Cândido Portinari. “Os retirantes” (1944). In: Marília Balbi. Portinari: pintor do Brasil. São Paulo: Boitempo, 2003, p. 142.
Identifique a alternativa mais adequada para expressar as relações entre arte e sociedade no quadro:
a) |
A obra retrata o êxodo rural de um grupo de nordestinos, fugindo da fome, da seca e da miséria. |
b) |
O quadro critica a incapacidade da SUDENE em propor políticas públicas para a população nordestina. |
c) |
A pintura veicula uma mensagem de esperança, ao opor o céu azul aos tons terrosos para designar a aridez da paisagem. |
d) |
A imagem do grupo com corpos esquálidos e doentes evidencia uma visão preconceituosa sobre os nordestinos. |
e) |
A tela expressa fortes convicções religiosas, ao retratar o calvário dos nordestinos como uma passagem bíblica. |
a) Correta. A obra Os retirantes, de Portinari, faz parte de uma série composta por mais duas obras: Criança morta e Enterro na Rede. Todas as peças apresentam a mesma temática e as mesmas tonalidades, conferindo uma unidade ao conjunto. Os temas centrais são a seca, as migrações em massa e a miséria, sendo que o pintor se posiciona de forma crítica diante de tais questões sociais. Portinari conta que as imagens vistas por ele quando criança foram constantes inspirações para sua obra, ressaltando como os retirantes o impressionavam, especialmente no contexto da grande seca de 1915, fenômeno responsável pela morte de milhares de pessoas e fuga de muitas outras. A figura dos retirantes representa para o artista uma reminiscência de sua infância, já que estes buscavam abrigo e melhores condições em São Paulo, passando por Brodósqui (cidade do pintor) e Portinari visitava os locais em que se encontravam os flagelados da seca juntamente com seus irmãos. O drama dos retirantes foi magistralmente interpretado nas obra de Portinari, sendo sua série considerada representativa de um "projeto utópico", no qual o artista parece apontar para uma realidade em que o trabalhador seja livre e a morte não seja uma fatalidade.

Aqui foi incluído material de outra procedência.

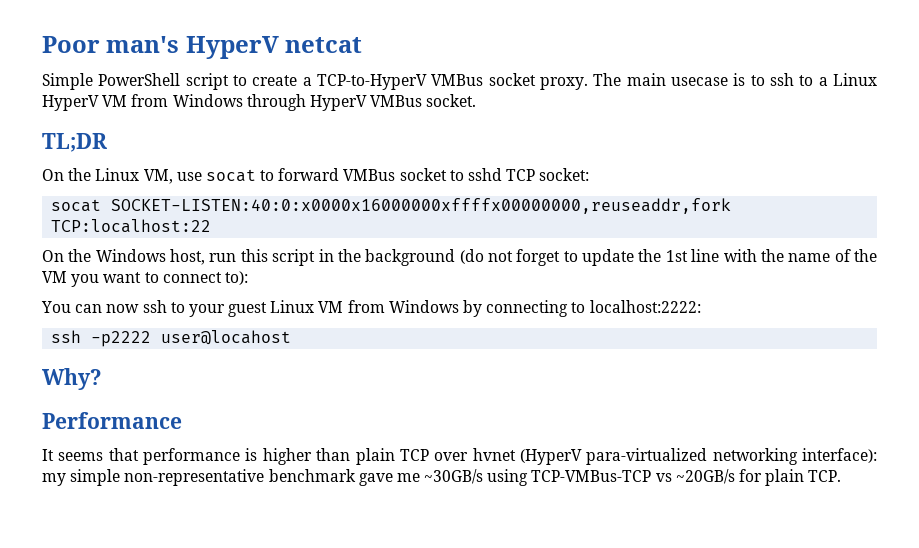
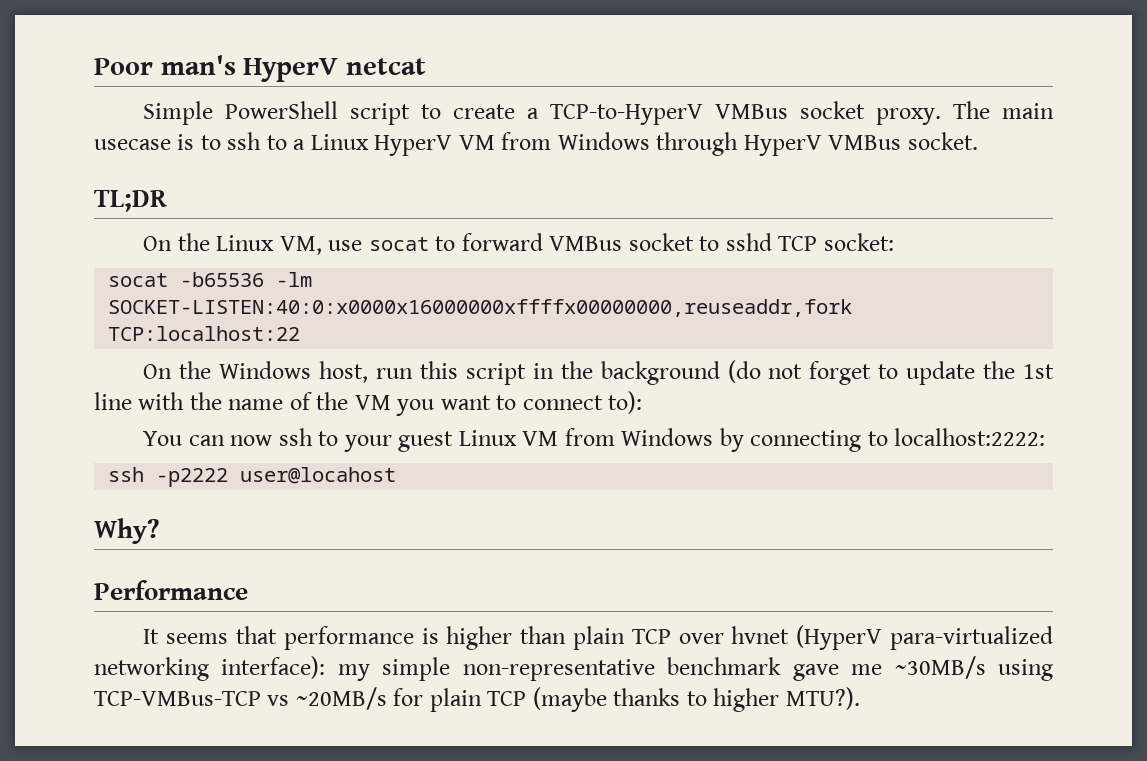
(102, 205) none -> [180,272,313,287] -b65536 -lm
[424,469,484,484] ~30GB/s -> [894,656,986,679] ~30MB/s
[675,469,735,484] ~20GB/s -> [295,687,387,710] ~20MB/s
[808,470,842,482] TCP. -> [487,687,860,712] TCP (maybe thanks to higher MTU?).

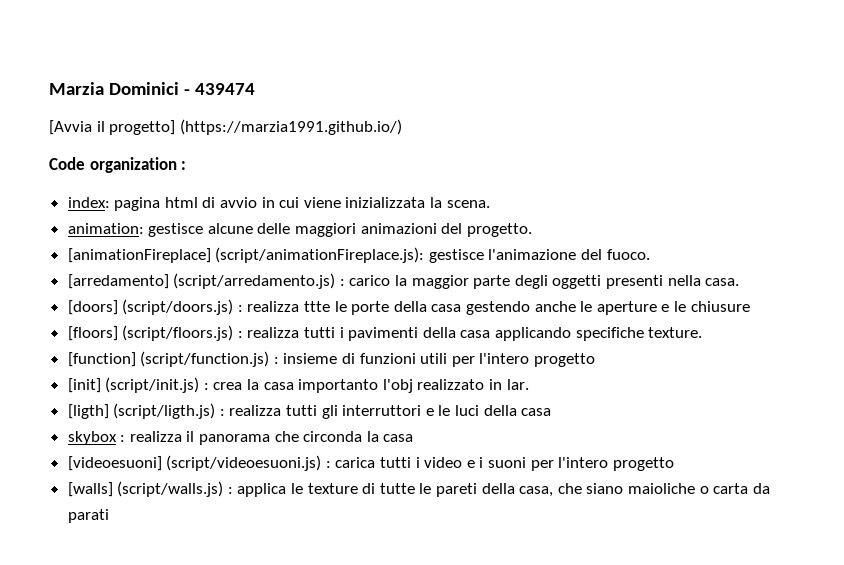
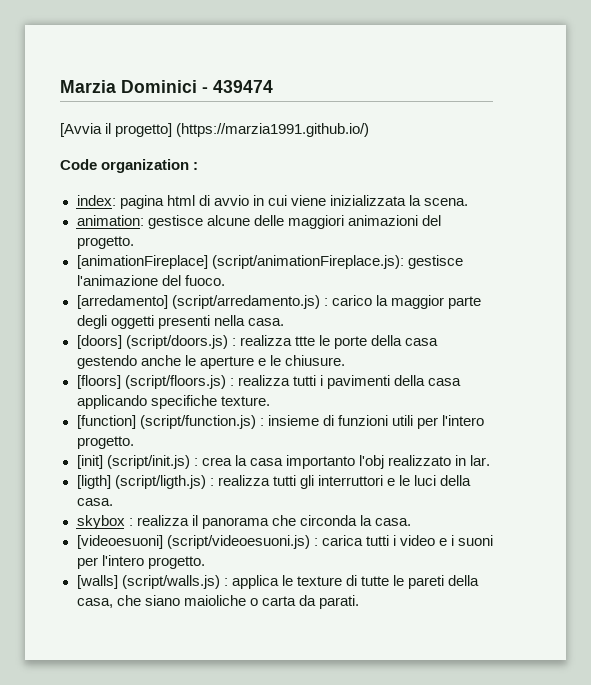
[690,301,750,312] chiusure -> [284,355,345,366] chiusure.
[534,353,596,367] progetto -> [76,436,134,449] progetto.
[521,408,552,416] casa -> [76,498,113,506] casa.
[383,434,414,442] casa -> [374,518,411,526] casa.
[612,457,674,471] progetto -> [147,556,205,569] progetto.
[67,509,109,523] parati -> [318,595,359,609] parati.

b) Incorreta. A Superintendência do Desenvolvimento do Nordeste, criada em de 15 de dezembro de 1959, foi uma forma de intervenção do Estado no Nordeste, com o objetivo de promover e coordenar o desenvolvimento da região. Ou seja, sua criação é posterior à obra de Portinari, sendo incorreto afirmar que a obra é uma crítica à atuação dessa instituição.
c) Incorreta. Apesar do tom azulado do céu, não podemos considerar que essa cor veicula uma mensagem de esperança nessa obra. Embora o horizonte seja claro, o céu escurece gradativamente e está repleto de aves negras que rodeiam a família, fazendo uma alusão à morte, lembrada pela presença de urubus, ave que sorrateiramente aguarda a hora de se aproveitar daqueles que não resistem e morrem.
d) Incorreta. A representação esquálida das personagens é, na verdade, uma denúncia das desigualdades sociais do período. Na representação da figura humana, Portinari atribui a elas uma fisionomia de cansaço e dor, e enquanto as crianças apresentam um olhar desolado, os adultos possuem expressões que indicam desespero. No entanto, a adoção desse estilo de representação não é resultado de uma visão preconceituosa dos nordestinos, pelo contrário, dialoga com a própria biografia do pintor, trazendo questões sociais que o mobilizavam desde sua infância ao ver tantos imigrantes saindo das diversas partes do país, com trajetórias difíceis e destinos incertos. Trata-se, portanto, de uma crítica à desigualdade social que assola os retirantes.
e) Incorreta. Embora a obra tenha algumas influências de representações religiosas, não é correto afirmar que ela possui "fortes convicções religiosas" e nem que retrata o calvário dos nordestinos como uma passagem bíblica. A representação de uma criança nua se apoiando na mãe, por exemplo, pode indicar uma influência das diveras imagens nas quais a Virgem Maria segura o menino Jesus no colo, geralmente sem suas roupas, tais como A Virgem com o Menino, abraçando a mãe, de Giovanni Bellini, ou Madona e Criança, de Rafael Sanzio. No entanto, apesar da presença dessas referências, o calvário dos retirantes não é retratado como uma passagem bíblica e a convicção religiosa não é o aspecto central expresso na obra.